This brought up the subject of how we could find all the locations in our program where we used DataSet and all the locations where  we used our new derived class.  No problem I said, "I think we can use FxCop to scan the assemblies and locate all our problems".  This post is about how I got from that statement to where I am now.

First, while I had heard that you could easily write rules for FxCop, I had never really investigated as to how you might go about doing this.  Fortunally I found a great tutorial at binary coder .  So after a quick peruse of this document, I thought it might be useful to write a rule that would show me all my methods that are never called.  The tutorial showed how to do this very easy task and within a few minutes I had something that was spitting out rule violations left, right and center.  Here is my code:

using System;
using Microsoft.FxCop.Sdk;
sealed class MethodCalledRule : BaseIntrospectionRule {
public MethodCalledRule ()
: base ("MethodCalledRule", "Vigis.Fxcop.Rules", typeof (MethodCalledRule).Assembly) {
}

public override TargetVisibilities TargetVisibility {
get {
return TargetVisibilities.All;
}
}

public override ProblemCollection Check (Member member) {
Method m = member as Method;
if (m != null) {
MethodCollection mc = CallGraph.CallersFor (m);
if (mc == null || mc.Count <>
if (!m.Name.Name.Contains ("_") && !("Main".Equals (m.Name.Name)) && !("Dispose".Equals (m.Name.Name))) {
this.Problems.Add (new Problem (this.GetNamedResolution ("DeleteMethod", m.Name.Name)));
}
}
}
return this.Problems;
}
}
Basically,  we walk through all the members of all the classes.  When we find a method, we ask the CallGraph for all the methods that call it (the callers).  If there are none, then I have a method that is potentially never called (I am not writing API code).  Basically I found that the Main and Dispose methods of this (a WinForms application) were never explicitely called, so I decided to explicitely ignore them.  I also determined that methods that implement event logic, while reference by the event, were never called either.  Note, I decided not to check for method referenced by events, but rather to just ignore all methods with an underscore in there name (a standard for WinForms event handlers).

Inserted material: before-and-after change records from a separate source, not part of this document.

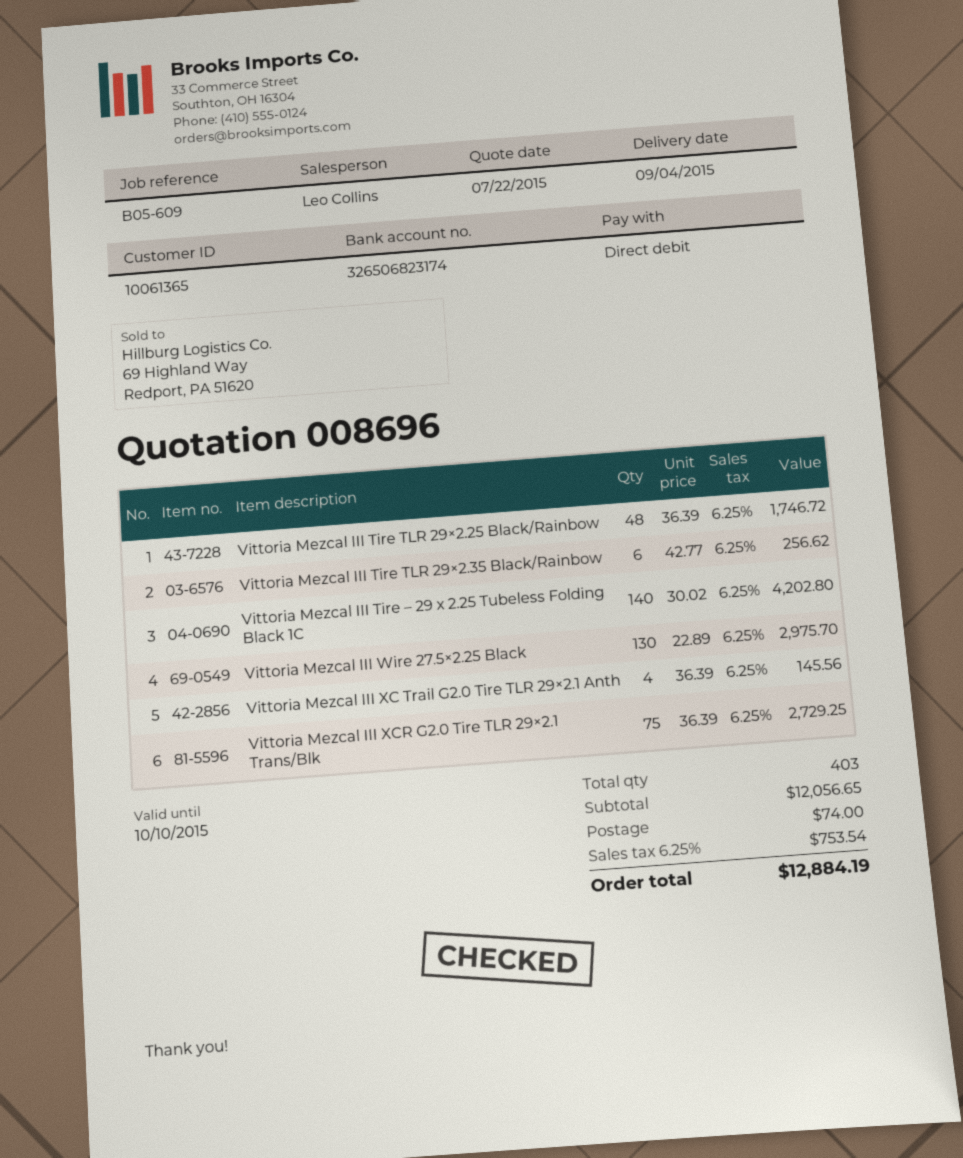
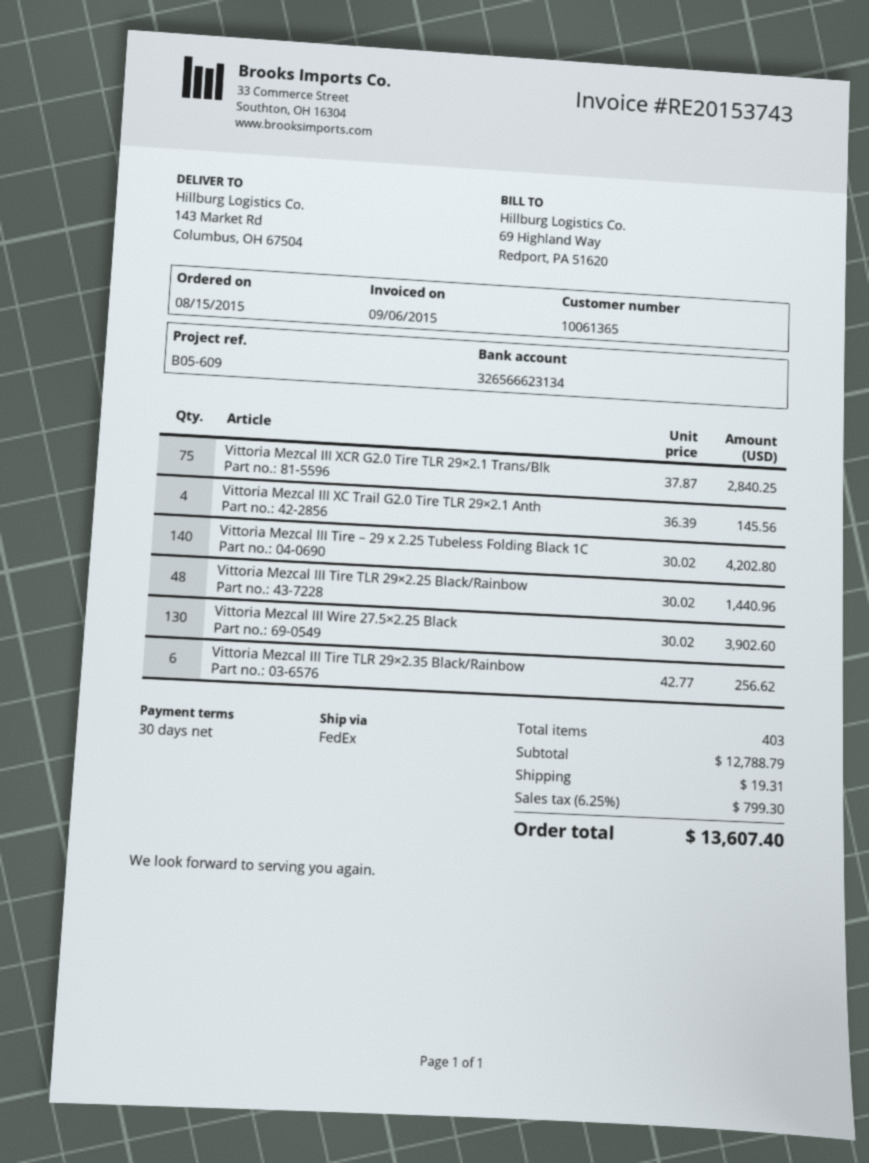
bank account: 326506823174 -> 326566623134
Vittoria Mezcal III Tire TLR 29×2.25 Black/Rainbow: 48 x 36.39 = 1746.72 -> 48 x 30.02 = 1440.96
Vittoria Mezcal III Wire 27.5×2.25 Black: 130 x 22.89 = 2975.70 -> 130 x 30.02 = 3902.60
Vittoria Mezcal III XCR G2.0 Tire TLR 29×2.1 Trans/Blk: 75 x 36.39 = 2729.25 -> 75 x 37.87 = 2840.25
subtotal: 12056.65 -> 12788.79
shipping: 74.00 -> 19.31
tax: 6.25% = 753.54 -> 6.25% = 799.30
total: 12884.19 -> 13607.40

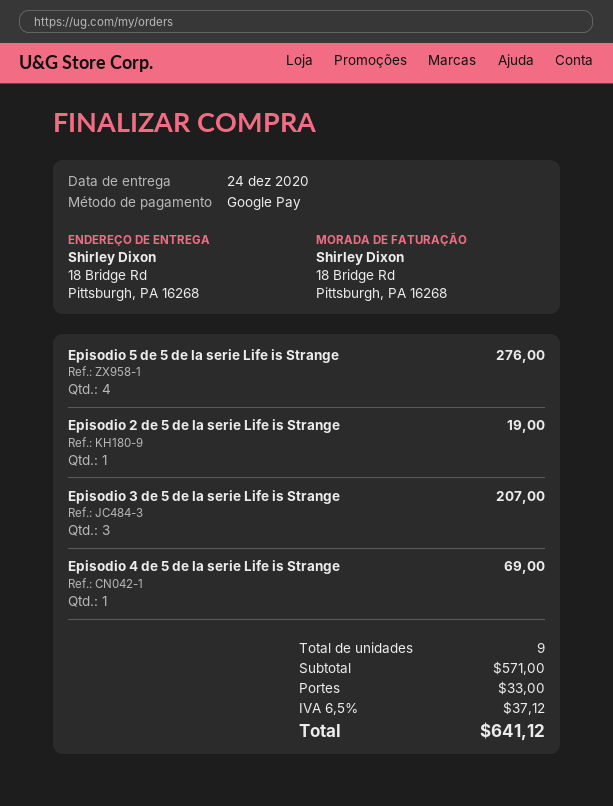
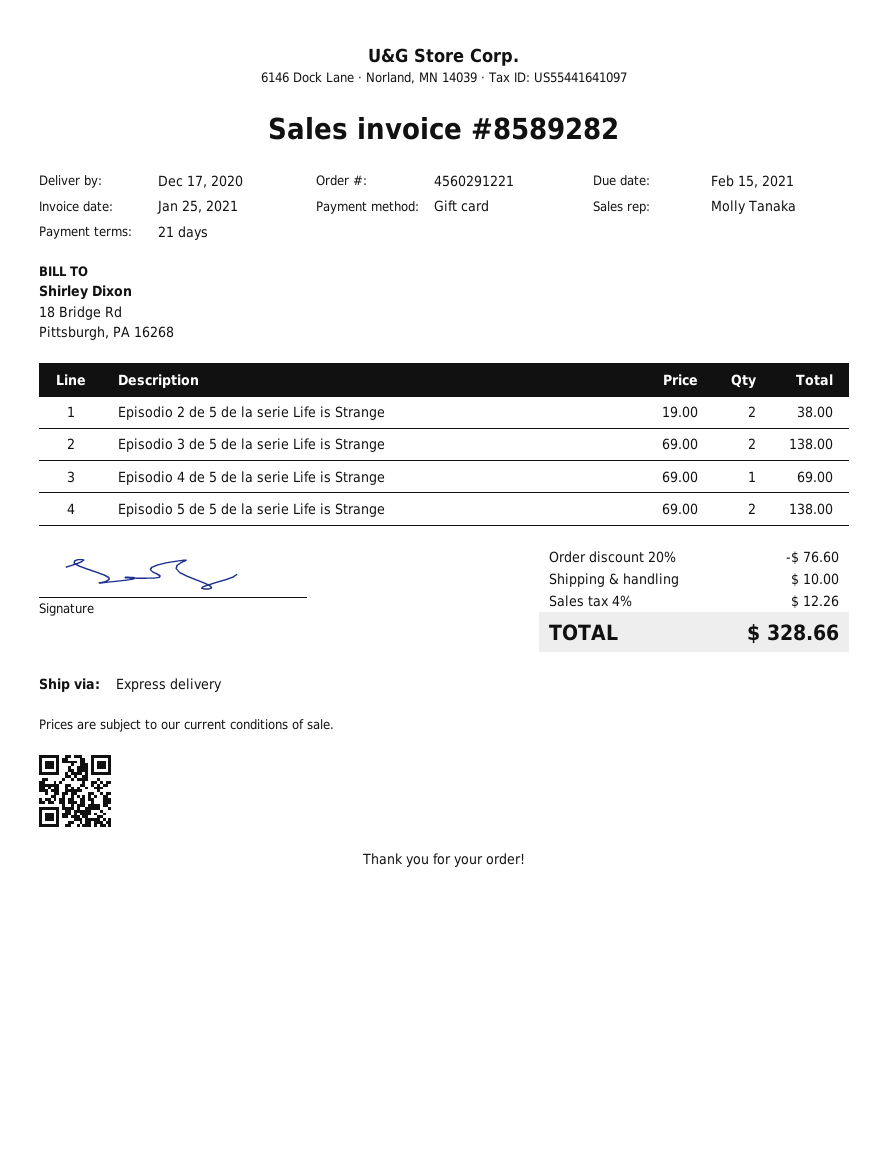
delivery date: 2020-12-24 -> 2020-12-17
payment method: Google Pay -> gift card
Episodio 5 de 5 de la serie Life is Strange: 4 for 276.00 -> 2 for 138.00
Episodio 2 de 5 de la serie Life is Strange: 1 for 19.00 -> 2 for 38.00
Episodio 3 de 5 de la serie Life is Strange: 3 for 207.00 -> 2 for 138.00
discount: none -> 20% = 76.60
shipping: 33.00 -> 10.00
tax: 6.5% = 37.12 -> 4% = 12.26
total: 641.12 -> 328.66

This was all well and good and I was happy with the result.  My total investement in this affair was about an hour at this time (including reading the tutorial).

Now, I have being investigating the use of F# as an alternative language to C# for about a year now.  Have read "Expert F#" about twice and I had twiddled with the compiler, but never really written anything with a purpose.  I decided that this was a project that I could write in F# (only 30 lines of C# code and it does something).  Now, I must say that I am hesitant about F#.  I don't think that it has tool support (compiler and Visual Studio integration) sufficient for commercial software development.  I have strong reservations about the syntax, because I don't believe that a competant C# programmer can even read the code without a significant amount of training.  Thus, in the near term, I don't think that F# is an appropriate choice for commercial software develepment.  However, with the prevalence of multi-core architectures, it is clear that multi-processing must become part of our everyday way of writing programs, and I do believe that functional languages and F# in particular have their place in this world.  Maybe not today, but soon.  For this reason, I think an investement in learning F# is justified.

So, armed with my book and a good internet connection for googling any problem, I set out to write my FxCop rule in F#.  First I have to say that the assembly created worked perfectly and so hats off to microsoft.  There is nothing strange about an F# assembly at the byte code level.  My problem is the source code level.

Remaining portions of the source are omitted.